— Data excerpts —
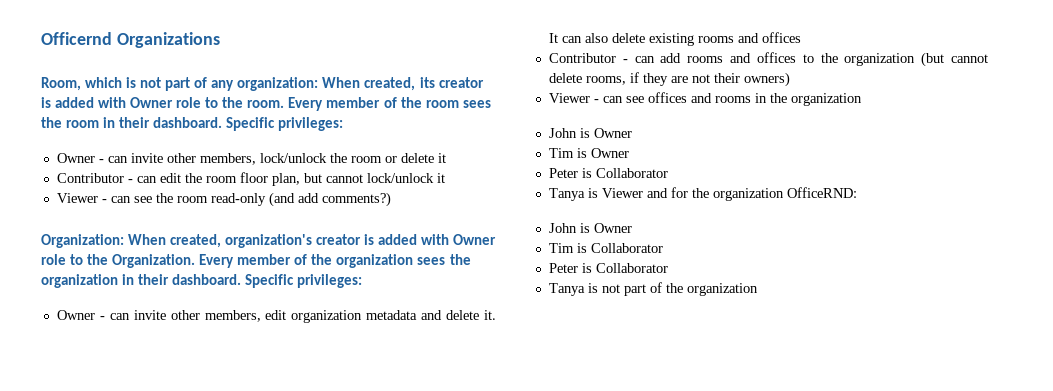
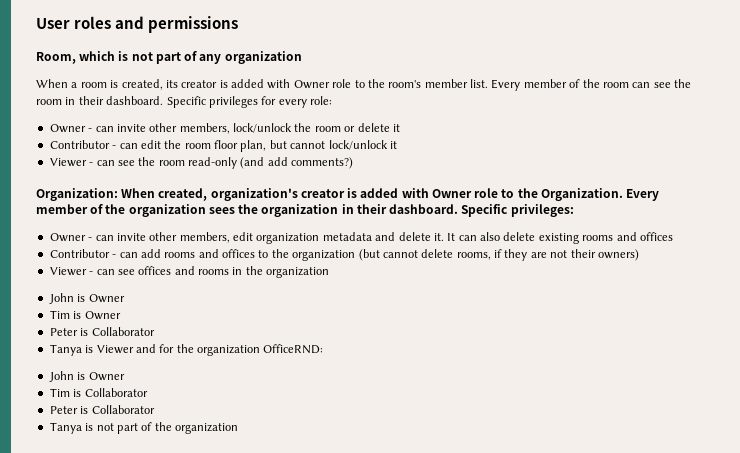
[41,32,220,48] Officernd Organizations -> [36,16,239,33] User roles and permissions
[237,77,361,91] organization: When -> [224,51,302,64] [36,79,119,88] organization // When a room is
[247,100,285,108] room. -> [388,79,488,88] room's member list.
[462,100,491,108] sees -> [632,82,671,88] can see
[278,117,344,131] privileges: -> [208,96,332,108] privileges for every role:

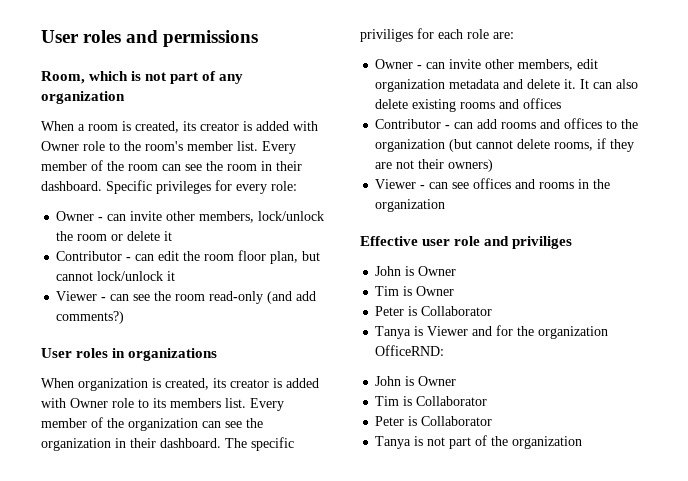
[36,188,623,201] Organization: When created, organization's creator is added with Owner role to the Organization. -> [41,348,218,361] [41,378,319,391] [41,398,246,408] User roles in organizations // When organization is created, its creator is added with Owner role to its members list.
[208,207,235,214] sees -> [202,421,242,428] can see
[461,204,574,217] Specific privileges: -> [225,437,294,451] [360,28,514,42] The specific priviliges for each role are:
(330, 272) none -> [360,236,573,249] // Effective user role and priviliges

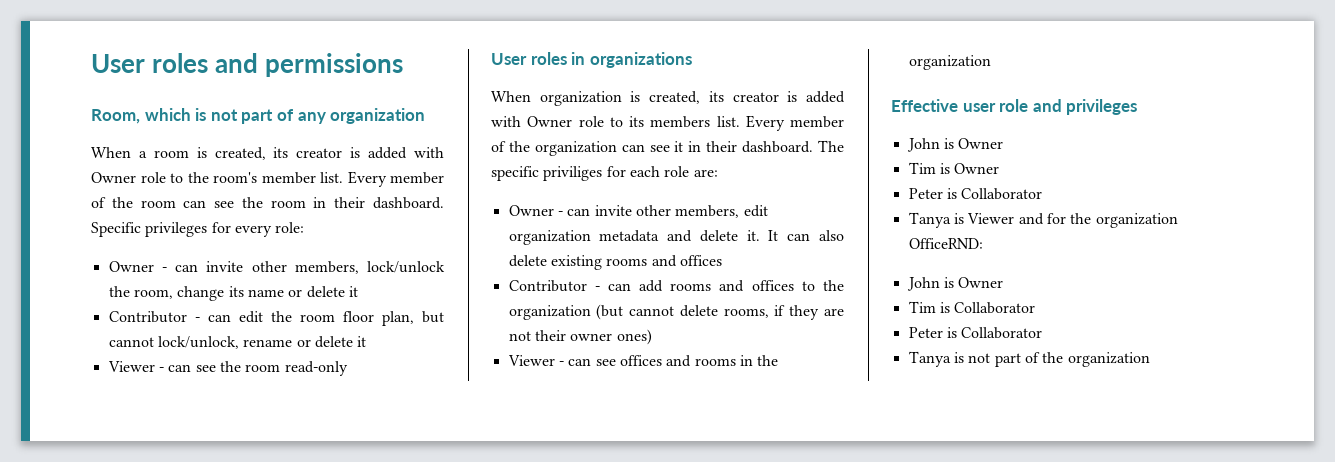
[77,234,108,241] room -> [133,286,284,301] room, change its name
[97,271,164,281] lock/unlock -> [157,336,353,349] lock/unlock, rename or delete
[267,291,317,304] [56,311,125,324] (and add comments?) -> (348, 368) none
[246,418,263,428] [41,438,111,451] the organization -> [674,141,684,152] it
[448,159,494,172] owners) -> [570,329,652,345] owner ones)
[512,236,573,249] priviliges -> [1066,99,1138,115] privileges

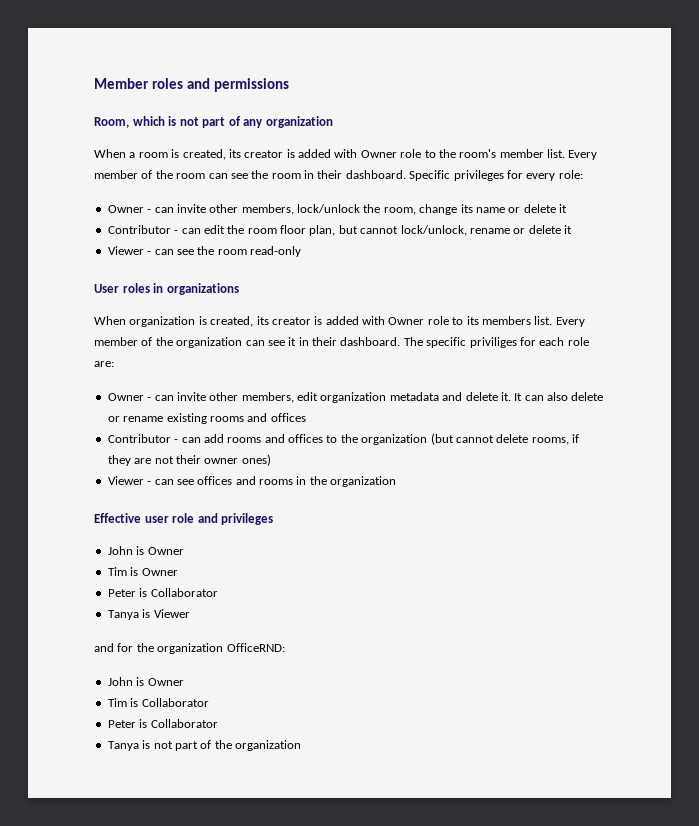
[91,54,145,73] User -> [94,78,149,89] Member
(547, 261) none -> [107,416,164,422] or rename
(1015, 218) none -> (190, 613) //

— INSTRUCTIONS TO FOLLOW —
Leave every picture out and output the records exactly.

— RESPONSE FOR THIS EXERCISE —
[41,32,220,48] Officernd Organizations -> [36,16,239,33] User roles and permissions
[237,77,361,91] organization: When -> [224,51,302,64] [36,79,119,88] organization // When a room is
[247,100,285,108] room. -> [388,79,488,88] room's member list.
[462,100,491,108] sees -> [632,82,671,88] can see
[278,117,344,131] privileges: -> [208,96,332,108] privileges for every role:

[36,188,623,201] Organization: When created, organization's creator is added with Owner role to the Organization. -> [41,348,218,361] [41,378,319,391] [41,398,246,408] User roles in organizations // When organization is created, its creator is added with Owner role to its members list.
[208,207,235,214] sees -> [202,421,242,428] can see
[461,204,574,217] Specific privileges: -> [225,437,294,451] [360,28,514,42] The specific priviliges for each role are:
(330, 272) none -> [360,236,573,249] // Effective user role and priviliges

[77,234,108,241] room -> [133,286,284,301] room, change its name
[97,271,164,281] lock/unlock -> [157,336,353,349] lock/unlock, rename or delete
[267,291,317,304] [56,311,125,324] (and add comments?) -> (348, 368) none
[246,418,263,428] [41,438,111,451] the organization -> [674,141,684,152] it
[448,159,494,172] owners) -> [570,329,652,345] owner ones)
[512,236,573,249] priviliges -> [1066,99,1138,115] privileges

[91,54,145,73] User -> [94,78,149,89] Member
(547, 261) none -> [107,416,164,422] or rename
(1015, 218) none -> (190, 613) //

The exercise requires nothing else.